LinuxQuestions.org

LinuxQuestions.org (/questions/)
-   Linux - General (https://www.linuxquestions.org/questions/linux-general-1/)
-   -   Using swap causes system to stop responding (https://www.linuxquestions.org/questions/linux-general-1/using-swap-causes-system-to-stop-responding-371804/)

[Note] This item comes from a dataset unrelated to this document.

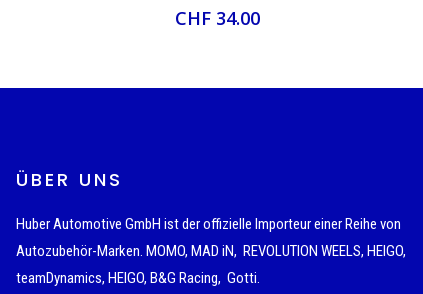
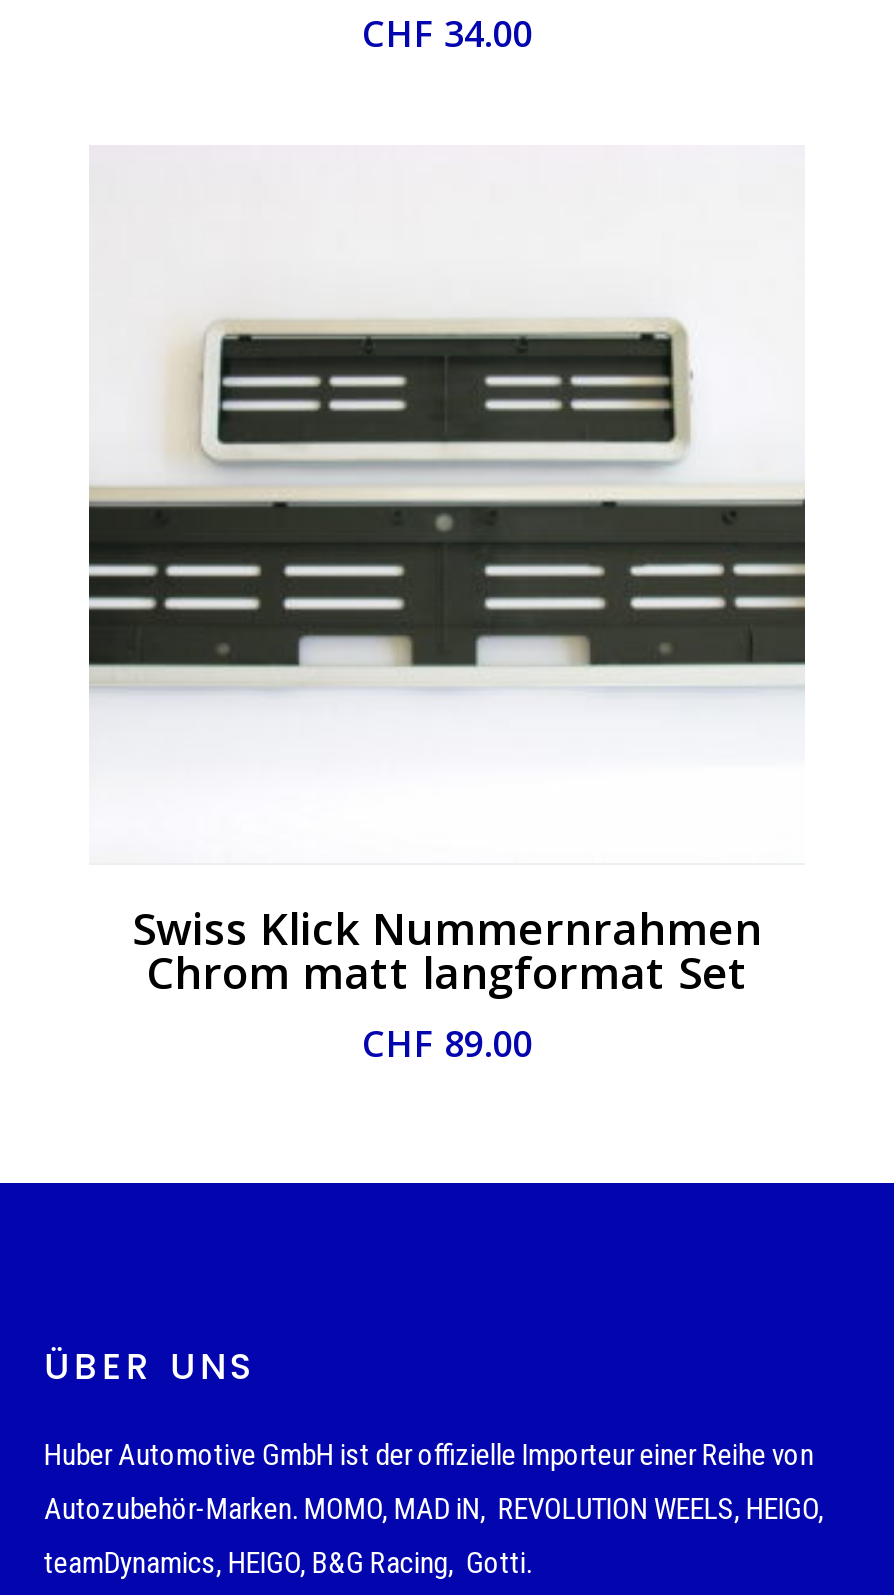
none -> [87,312,807,700] [image]
none -> [132,897,762,1067] Swiss Klick Nummernrahmen | Chrom matt langformat Set | CHF 89.00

djortz 10-11-2005 02:58 AM

Using swap causes system to stop responding
 
Used hardware
Maxtor Sata hdd
Kingston 2x512MB
AMD 64 Athlon 3000+

Used software
Suse 9.3
kernel 2.6.11.4-21.9-default (original)

Situation
New hardware and fresh installation of Suse9.3 on a 64bit AMD processor. Swap space on the sata drive is 1GB

Problem
When the system needs the swap space the proces kswapd0 takes up about 30% of the CPU (according to top) and causes the load to go up to at least 8. After a few secconds it is impossible to halt the system correctly or to even switch to console (ctrl+alt+f2). The problem occours at the very moment the swapdaemon is activated to use swap. Besides rebooting I haven't found a way to prevent the system to stop respondig.

Attempted solutions
* I found a post in a RH buglist that advised the topicstarter to upgrade the kernel (to 2.4.9!) and do "echo 2 10 25 > /proc/sys/vm/buffermem" "to force the your system to give up buffermem more easily when more than 25% of lowmem is consumed by buffermem."
The kernel upgrade did not sound useful in my situation and the given command resulted in "no such file or directory"
* Rebooting :S

I'm not a newbe, though I'm not an expert either. I've been using Suse for about 2 years now as a desktop system, so there should be some knowledge. Is there someone out there wanting to help me fixing this problem?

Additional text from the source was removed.